───── The data ─────

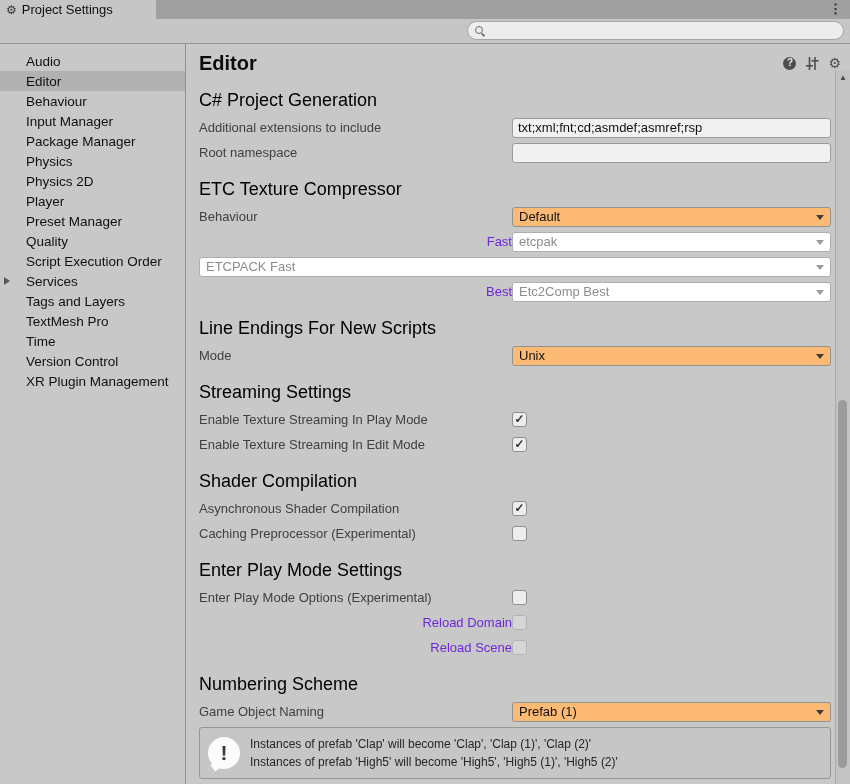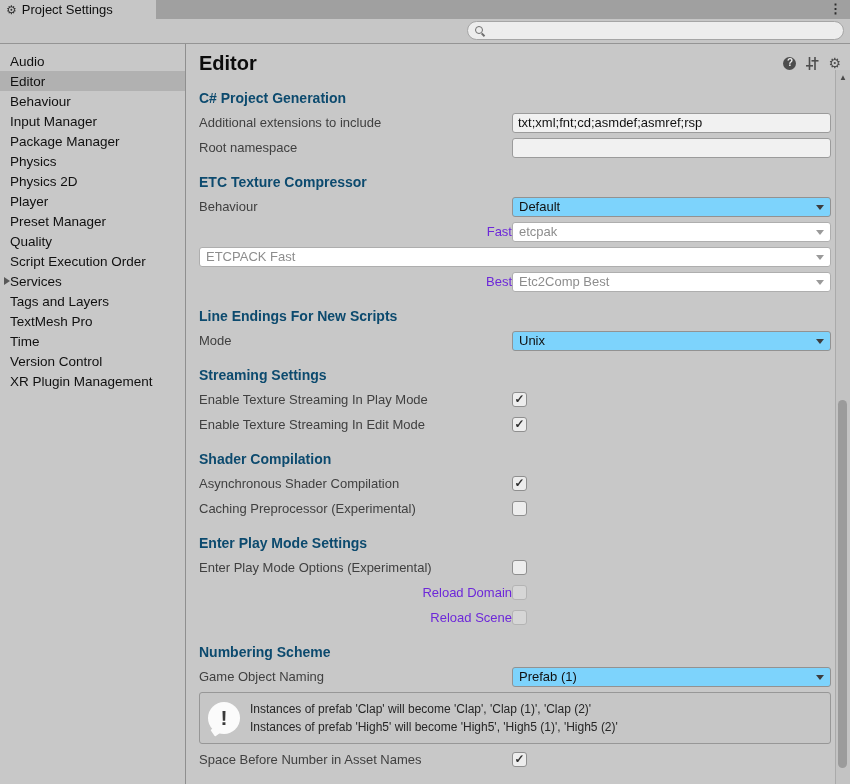--- a/index.html
+++ b/index.html
@@ -18,50 +18,50 @@
   .toolbar { height:25px; background:#c6c6c6; border-bottom:1px solid #949494; position:relative; flex:none; }
   .search { position:absolute; left:467px; right:6px; top:2px; height:19px; background:#ededed; border:1px solid #a5a5a5; border-radius:10px; display:flex; align-items:center; padding:0 6px; }
   .search-glyph { width:11px; height:11px; position:relative; flex:none; }
   .search-glyph::before { content:''; position:absolute; left:1px; top:1px; width:6px; height:6px; border:1.3px solid #6f6f6f; border-radius:50%; }
   .search-glyph::after { content:''; position:absolute; left:7.5px; top:7.5px; width:1.6px; height:3.6px; background:#6f6f6f; transform:rotate(-45deg); }
   .search input { flex:1; border:none; outline:none; background:transparent; font-size:12px; font-family:inherit; color:#222; padding:0 4px; }
 
   
   .bodyrow { flex:1; display:flex; min-height:0; }
   .sidebar { width:186px; flex:none; background:#c8c8c8; border-right:1px solid #8f8f8f; padding-top:7px; }
-  .sb-item { height:20px; display:flex; align-items:center; padding-left:10px; font-size:13.5px; color:#101010; position:relative; cursor:default; white-space:nowrap;text-align:center; }
+  .sb-item { height:20px; display:flex; align-items:center; padding-left:26px; font-size:13.5px; color:#101010; position:relative; cursor:default; white-space:nowrap;text-align:center; }
   .sb-item.selected { background:#b1b1b1; }
   .foldout-arrow { position:absolute; left:4px; top:6px; width:0; height:0; border-left:6px solid #585858; border-top:4px solid transparent; border-bottom:4px solid transparent; }
 
   .main { flex:1; position:relative; background:#c8c8c8; min-width:0; }
   .main-header { height:38px; display:flex; align-items:center; padding:0 9px 0 13px; }
   .main-title { flex:1; font-size:20px; font-weight:bold; color:#0c0c0c; }
   .header-icons { display:flex; align-items:center; gap:9px; }
   .help-circle { width:13px; height:13px; border-radius:50%; background:#4d4d4d; color:#ededed; font-size:10px; font-weight:bold; display:flex; align-items:center; justify-content:center; line-height:1; }
   .preset-svg { display:block; }
   .hdr-gear { font-size:14px; color:#4d4d4d; line-height:1; }
 
   
   .scrollbar { position:absolute; top:26px; right:0; bottom:0; width:15px; background:#c3c3c3; border-left:1px solid #aaa; }
   .scroll-up { height:14px; display:flex; align-items:center; justify-content:center; font-size:8px; color:#4a4a4a; }
   .scroll-thumb { position:absolute; left:2px; width:9px; top:330px; height:368px; background:#9b9b9b; border-radius:5px; }
 
   
   .settings { position:absolute; top:38px; left:0; right:15px; bottom:0; overflow:hidden; }
-  .section-title { font-size:14px; font-weight:bold; color:#0c4a6e; margin:14px 0 4px; padding-left:13px; }
+  .section-title { font-size:18px; font-weight:normal; color:#000000; margin:14px 0 4px; padding-left:13px; }
   .section:first-child .section-title { margin-top:8px; }
   .row { height:25px; display:flex; align-items:center; padding-left:13px; padding-right:4px; }
   .row .label { width:313px; flex:none; font-size:13px; color:#404040; white-space:nowrap; overflow:hidden; }
   .row.indent .label { padding-left:15px; }
   .row.disabled .label { color:#6d28d9;text-align:right; }
   .ctrl { flex:1; display:flex; align-items:center; min-width:0; }
 
   .tinput { flex:1; height:20px; background:#f1f1f1; border:1px solid #9b9b9b; border-radius:3px; font-size:13px; font-family:inherit; color:#111; padding:0 5px; outline:none; min-width:0; }
 
-  .dd { flex:1; height:20px; background:#7dd3fc; border:1px solid #929292; border-radius:3px; display:flex; align-items:center; padding:0 20px 0 6px; font-size:13px; color:#111; position:relative; min-width:0; }
+  .dd { flex:1; height:20px; background:#fdba74; border:1px solid #929292; border-radius:3px; display:flex; align-items:center; padding:0 20px 0 6px; font-size:13px; color:#111; position:relative; min-width:0; }
   .dd-arrow { position:absolute; right:6px; top:7px; width:0; height:0; border-left:4px solid transparent; border-right:4px solid transparent; border-top:5px solid #3d3d3d; }
   .row.disabled .dd { background:#ffffff; border-color:#aeaeae; color:#8d8d8d; }
   .row.disabled .dd-arrow { border-top-color:#9a9a9a; }
 
   .cb { width:15px; height:15px; background:#ededed; border:1px solid #8f8f8f; border-radius:3px; display:flex; align-items:center; justify-content:center; flex:none; }
   .cb .check { font-size:12px; font-weight:bold; color:#2e2e2e; line-height:1; margin-top:-1px; }
   .row.disabled .cb { background:#d6d6d6; border-color:#b4b4b4; }
 
   .slider-wrap { flex:1; position:relative; height:14px; margin-right:9px; min-width:0; }
   .slider-track { position:absolute; left:0; right:0; top:6px; height:2px; background:#8b8b8b; }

─────

- **Work instruction**
From the records above, give again exactly the lines running from the line with "height:38px; display:flex; align-items:center;" to the line with "height:14px; display:flex; align-items:center;", inclusive.

- **Your response**
   .main-header { height:38px; display:flex; align-items:center; padding:0 9px 0 13px; }
   .main-title { flex:1; font-size:20px; font-weight:bold; color:#0c0c0c; }
   .header-icons { display:flex; align-items:center; gap:9px; }
   .help-circle { width:13px; height:13px; border-radius:50%; background:#4d4d4d; color:#ededed; font-size:10px; font-weight:bold; display:flex; align-items:center; justify-content:center; line-height:1; }
   .preset-svg { display:block; }
   .hdr-gear { font-size:14px; color:#4d4d4d; line-height:1; }
 
   
   .scrollbar { position:absolute; top:26px; right:0; bottom:0; width:15px; background:#c3c3c3; border-left:1px solid #aaa; }
   .scroll-up { height:14px; display:flex; align-items:center; justify-content:center; font-size:8px; color:#4a4a4a; }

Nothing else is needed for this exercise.